### PROBLEM DETAILS
Repeat the records below exactly. Omit the pictures.

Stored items
- Opening Delimiter -

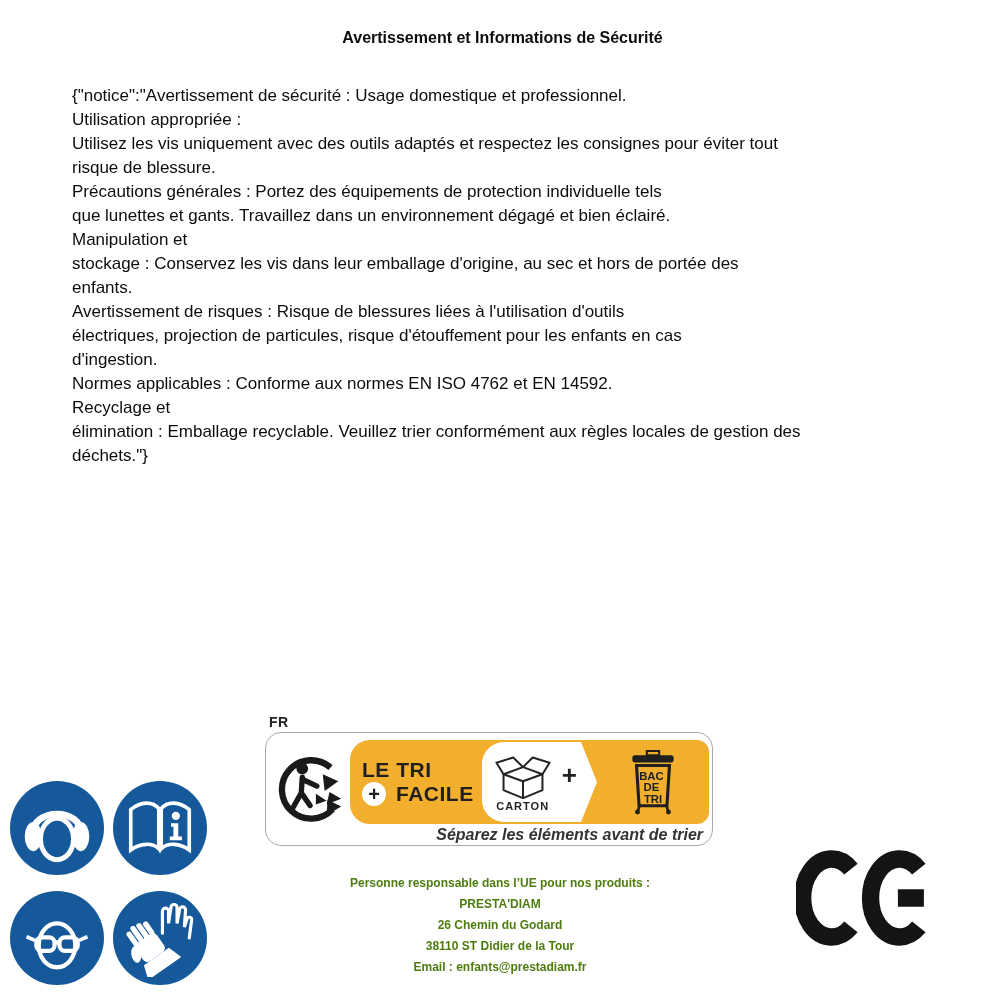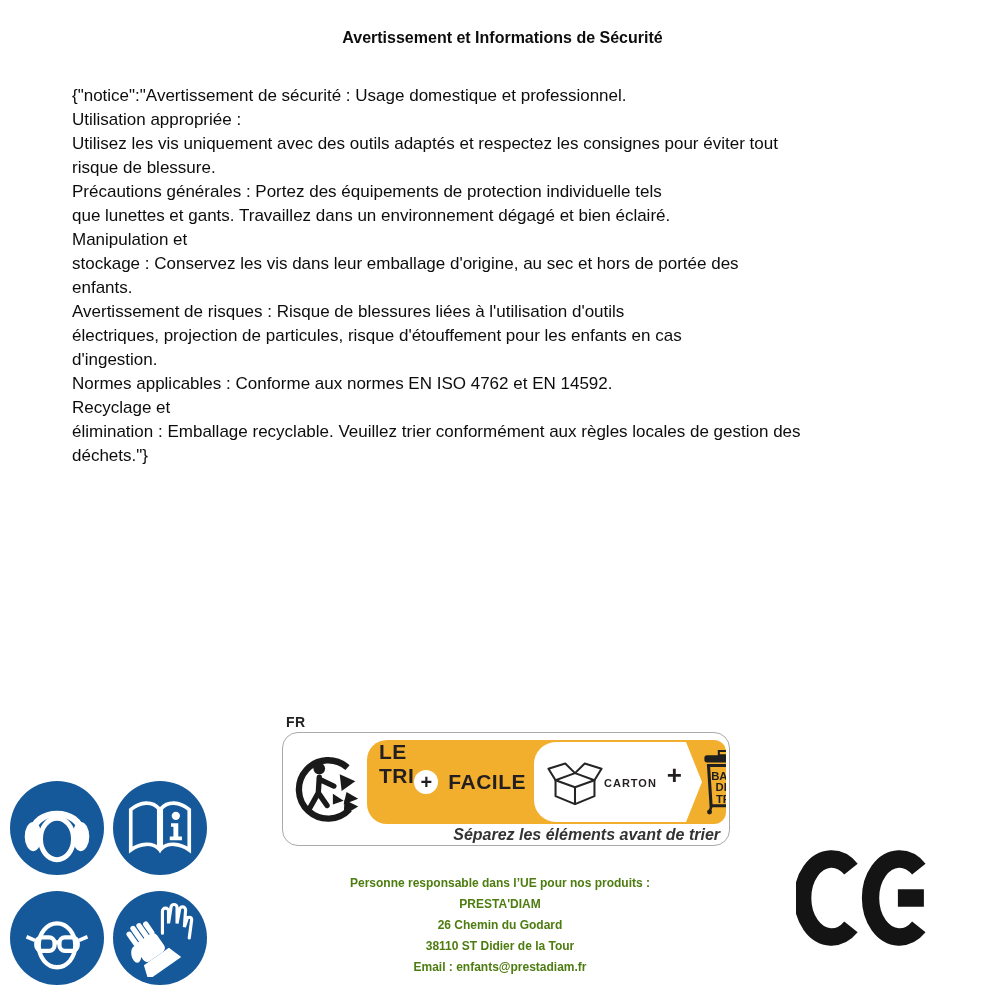"FR" .infotri { left: 282px -> 265px }
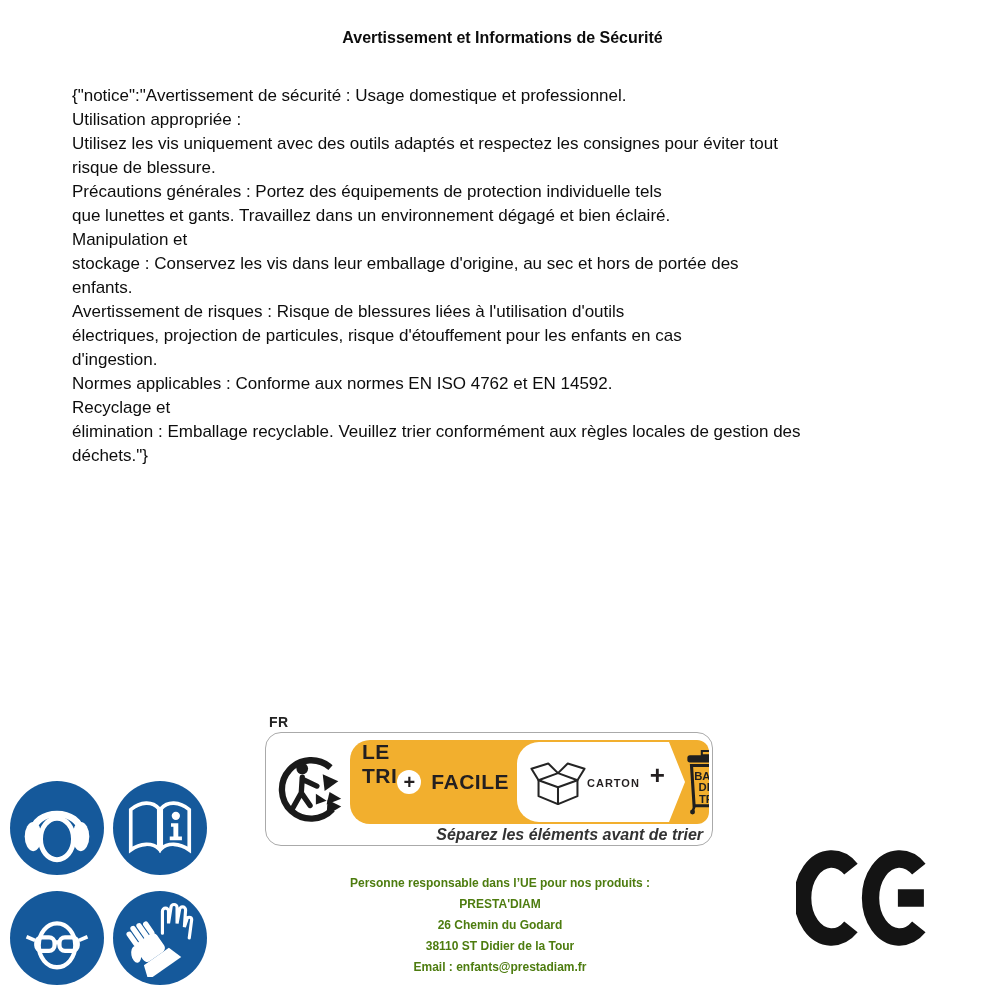"LE TRI" .letri { flex-direction: row -> column }
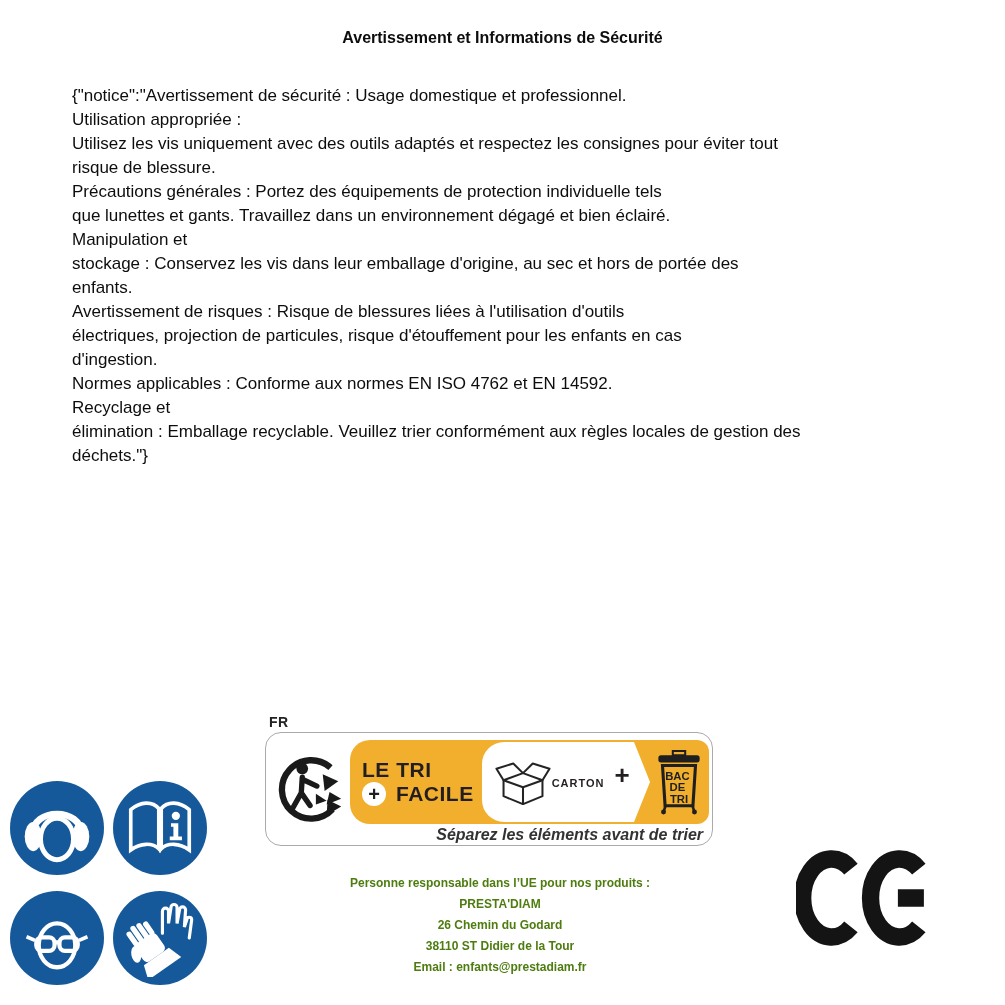"CARTON" .material { flex-direction: row -> column }
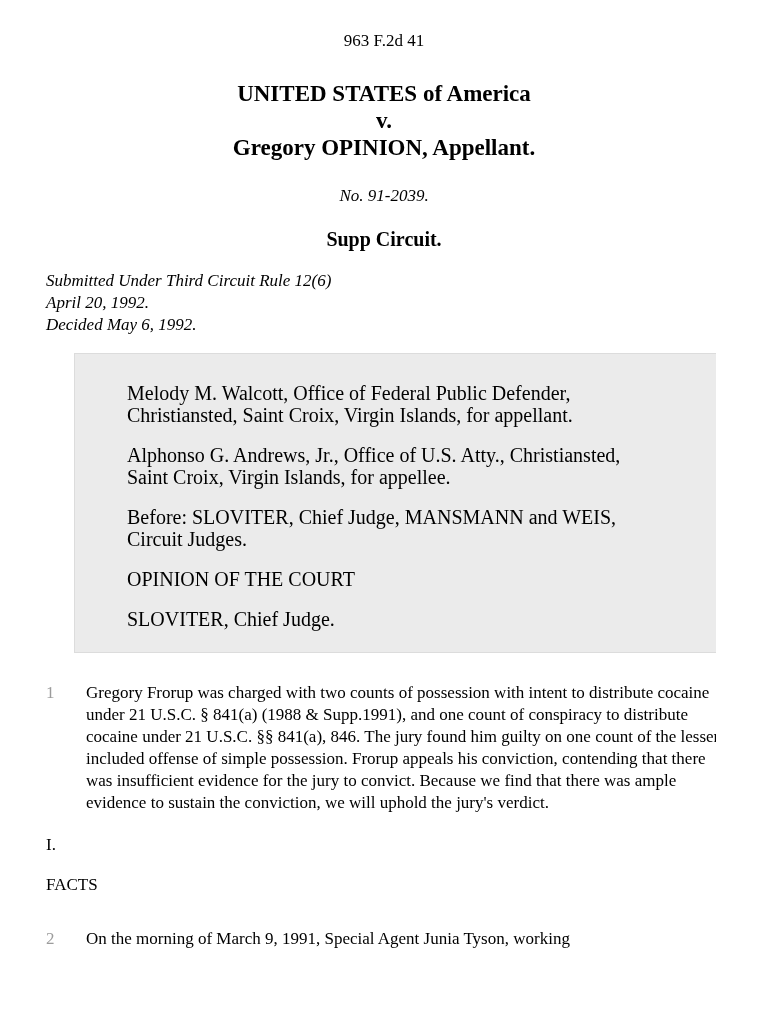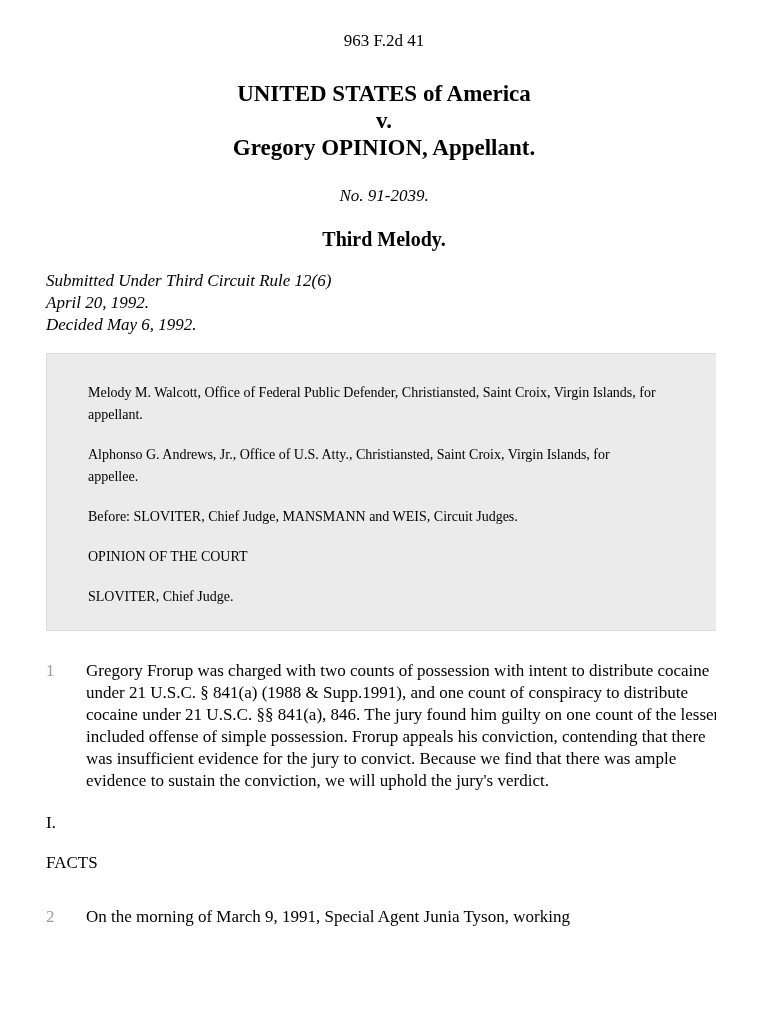"Third Melody." div { text: Third Melody -> Supp Circuit }
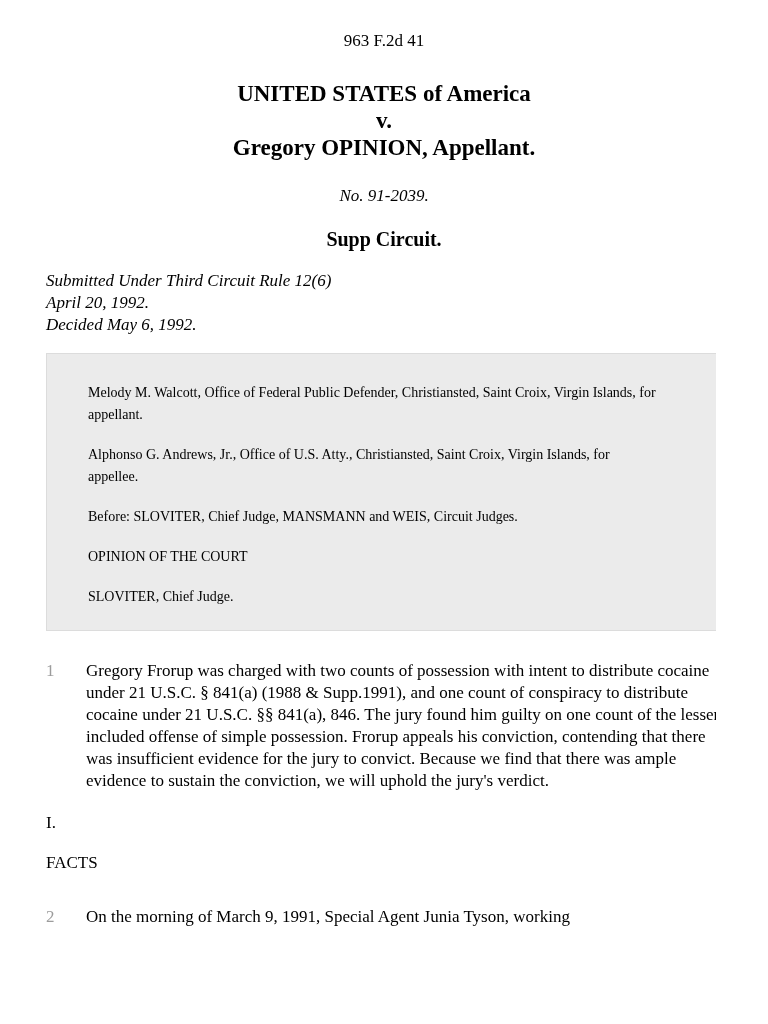"Melody M. Walcott, Office of" .attorney-box { font-size: 14px -> 20px; margin-left: none -> 28px; padding: 10px 59px 4px 41px -> 10px 59px 4px 52px }
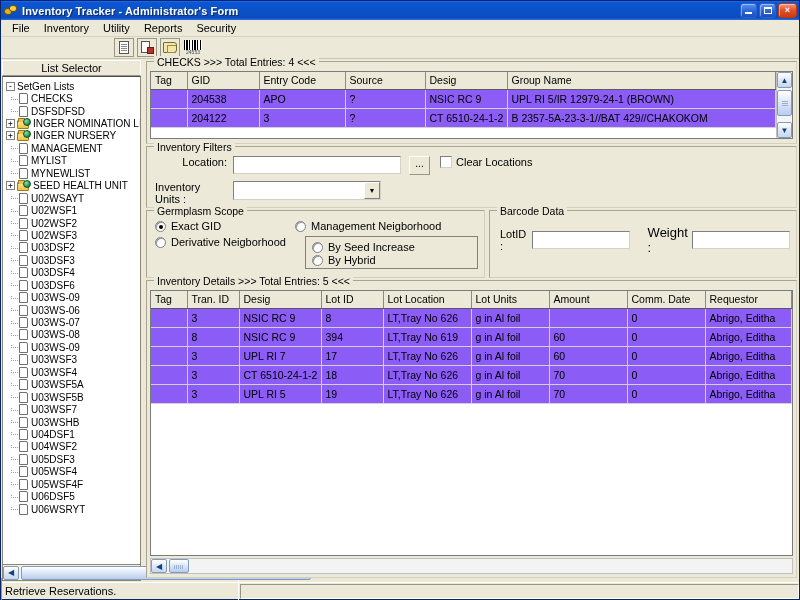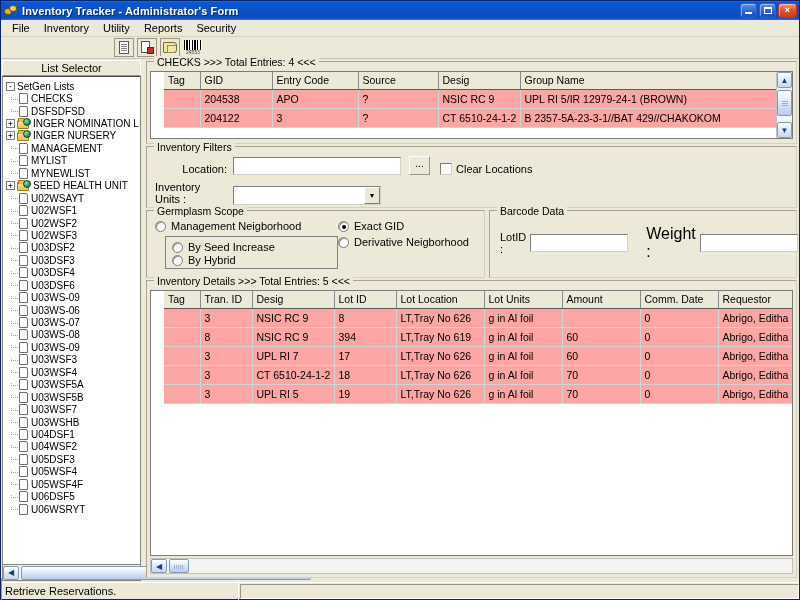"Tag" table.grid { background: #fca5a5 -> #8b5cf6; margin-left: 13px -> none }
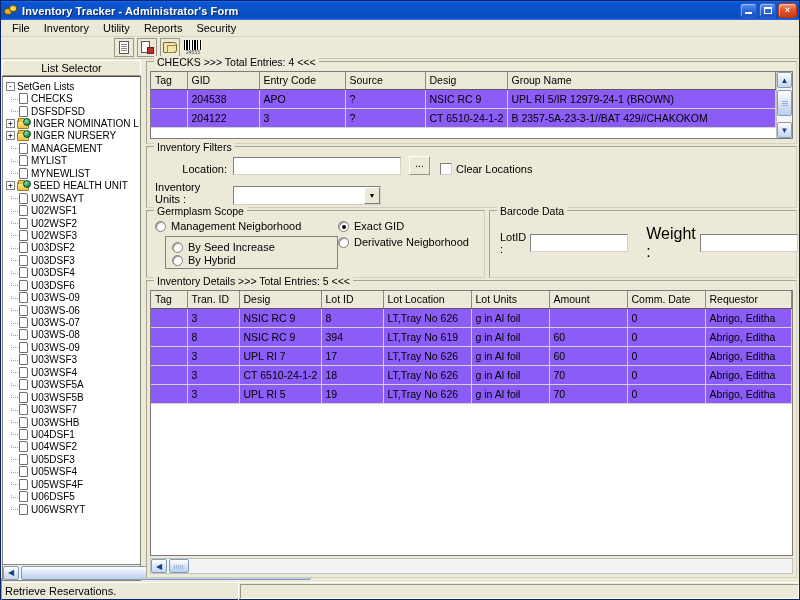"Location:" .frow { align-items: flex-end -> flex-start }
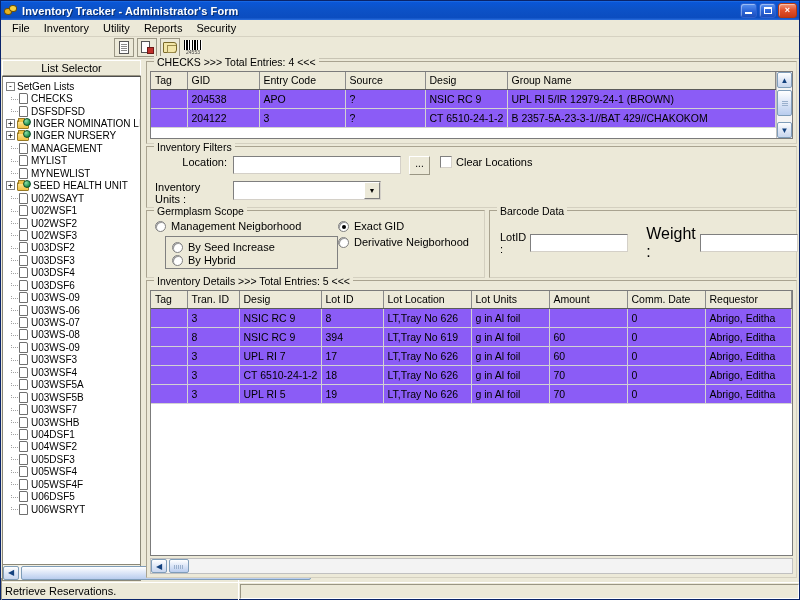"Management Neigborhood" div { order: before "Exact GID" -> after "Exact GID" }
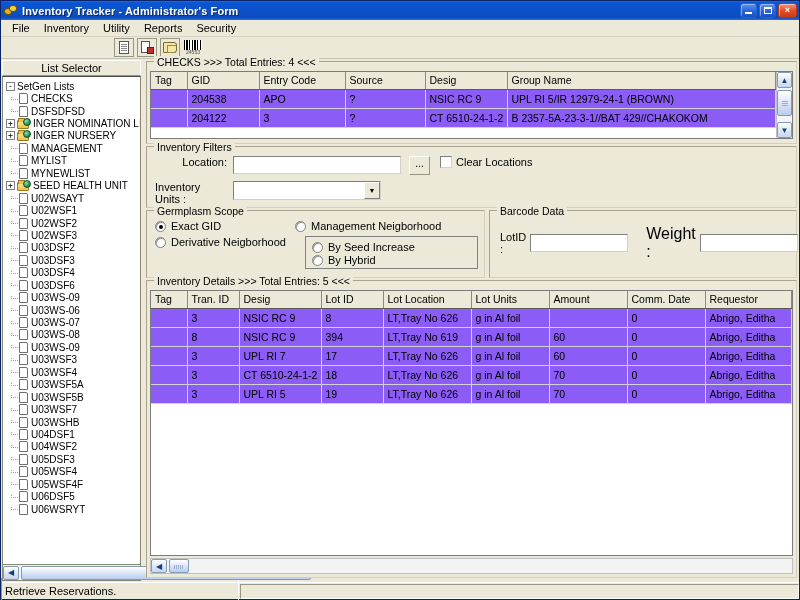"Weight :" span { font-size: 16px -> 13px }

- Closing Delimiter -

### WRITTEN SOLUTION
"FR" .infotri { left: 282px -> 265px }
"LE TRI" .letri { flex-direction: row -> column }
"CARTON" .material { flex-direction: row -> column }
"Third Melody." div { text: Third Melody -> Supp Circuit }
"Melody M. Walcott, Office of" .attorney-box { font-size: 14px -> 20px; margin-left: none -> 28px; padding: 10px 59px 4px 41px -> 10px 59px 4px 52px }
"Tag" table.grid { background: #fca5a5 -> #8b5cf6; margin-left: 13px -> none }
"Location:" .frow { align-items: flex-end -> flex-start }
"Management Neigborhood" div { order: before "Exact GID" -> after "Exact GID" }
"Weight :" span { font-size: 16px -> 13px }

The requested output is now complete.